Task item:
From the data that follows, print exactly the lines starting at the one containing "- cd root/create_ca_key/Rust_CA_Maker_ECDSA_P-384_Multi_Client" and ending at the one containing "- receiver/certs/receiver_public.key: Public"; include both of them and nothing more.

### Excerpted data ###

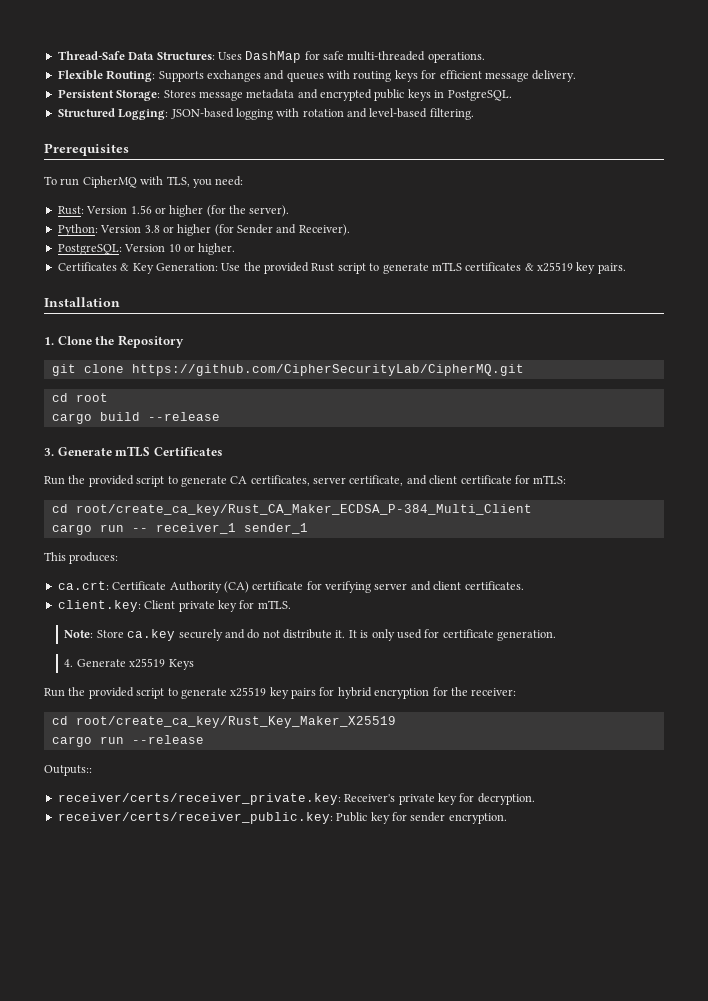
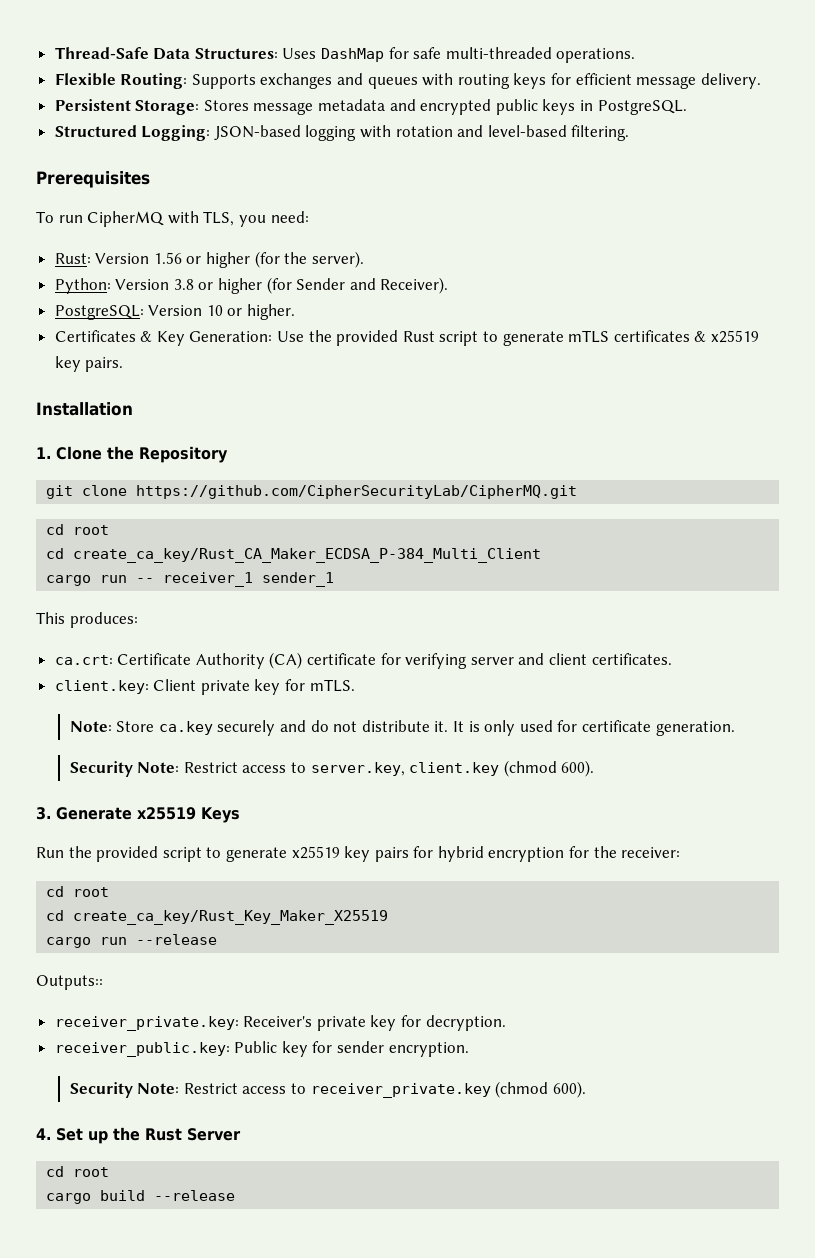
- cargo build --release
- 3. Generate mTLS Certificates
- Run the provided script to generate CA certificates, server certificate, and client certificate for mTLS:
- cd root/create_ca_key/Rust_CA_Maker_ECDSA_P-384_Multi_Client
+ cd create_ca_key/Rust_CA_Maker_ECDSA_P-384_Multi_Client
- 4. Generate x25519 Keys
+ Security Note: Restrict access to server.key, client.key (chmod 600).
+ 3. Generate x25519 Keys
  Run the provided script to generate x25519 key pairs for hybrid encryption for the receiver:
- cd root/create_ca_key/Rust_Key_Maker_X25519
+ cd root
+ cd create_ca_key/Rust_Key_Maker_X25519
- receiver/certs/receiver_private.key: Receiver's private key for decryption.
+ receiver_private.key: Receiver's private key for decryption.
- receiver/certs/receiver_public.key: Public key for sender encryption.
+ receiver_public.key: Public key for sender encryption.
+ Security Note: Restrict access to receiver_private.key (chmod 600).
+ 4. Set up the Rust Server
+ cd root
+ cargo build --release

###
### Excerpted data ###

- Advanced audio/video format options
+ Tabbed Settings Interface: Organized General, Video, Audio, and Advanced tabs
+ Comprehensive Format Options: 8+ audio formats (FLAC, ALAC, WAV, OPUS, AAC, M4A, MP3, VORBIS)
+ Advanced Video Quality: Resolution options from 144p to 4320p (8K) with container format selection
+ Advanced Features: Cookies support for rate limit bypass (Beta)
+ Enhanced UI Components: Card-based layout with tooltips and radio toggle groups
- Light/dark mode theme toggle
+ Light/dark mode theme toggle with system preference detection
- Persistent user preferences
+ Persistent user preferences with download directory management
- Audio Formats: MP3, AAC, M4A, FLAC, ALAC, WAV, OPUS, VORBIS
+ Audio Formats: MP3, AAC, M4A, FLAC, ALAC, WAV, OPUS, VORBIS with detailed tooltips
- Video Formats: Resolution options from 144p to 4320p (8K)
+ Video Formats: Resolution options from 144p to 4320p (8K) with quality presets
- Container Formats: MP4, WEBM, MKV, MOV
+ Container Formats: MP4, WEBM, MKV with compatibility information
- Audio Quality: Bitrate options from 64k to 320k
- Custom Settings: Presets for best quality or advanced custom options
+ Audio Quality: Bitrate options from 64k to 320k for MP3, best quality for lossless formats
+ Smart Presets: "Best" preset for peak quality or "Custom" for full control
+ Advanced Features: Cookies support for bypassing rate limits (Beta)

###
### Excerpted data ###

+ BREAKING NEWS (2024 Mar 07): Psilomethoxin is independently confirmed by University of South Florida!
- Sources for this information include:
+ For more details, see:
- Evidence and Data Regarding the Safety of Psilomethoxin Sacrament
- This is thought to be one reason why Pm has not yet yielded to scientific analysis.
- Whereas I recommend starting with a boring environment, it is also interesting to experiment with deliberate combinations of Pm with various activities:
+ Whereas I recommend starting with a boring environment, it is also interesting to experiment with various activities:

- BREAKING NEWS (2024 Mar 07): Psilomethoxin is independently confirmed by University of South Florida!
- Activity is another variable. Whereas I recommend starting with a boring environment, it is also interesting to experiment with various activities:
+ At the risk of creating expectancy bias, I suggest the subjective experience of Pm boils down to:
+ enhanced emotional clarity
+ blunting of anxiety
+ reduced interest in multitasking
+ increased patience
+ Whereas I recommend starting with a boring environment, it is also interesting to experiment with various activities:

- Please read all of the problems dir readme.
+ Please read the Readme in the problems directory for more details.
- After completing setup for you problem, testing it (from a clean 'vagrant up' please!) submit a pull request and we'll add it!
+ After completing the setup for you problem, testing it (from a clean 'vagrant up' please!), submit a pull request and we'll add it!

###

Answer space:
- cd root/create_ca_key/Rust_CA_Maker_ECDSA_P-384_Multi_Client
+ cd create_ca_key/Rust_CA_Maker_ECDSA_P-384_Multi_Client
- 4. Generate x25519 Keys
+ Security Note: Restrict access to server.key, client.key (chmod 600).
+ 3. Generate x25519 Keys
  Run the provided script to generate x25519 key pairs for hybrid encryption for the receiver:
- cd root/create_ca_key/Rust_Key_Maker_X25519
+ cd root
+ cd create_ca_key/Rust_Key_Maker_X25519
- receiver/certs/receiver_private.key: Receiver's private key for decryption.
+ receiver_private.key: Receiver's private key for decryption.
- receiver/certs/receiver_public.key: Public key for sender encryption.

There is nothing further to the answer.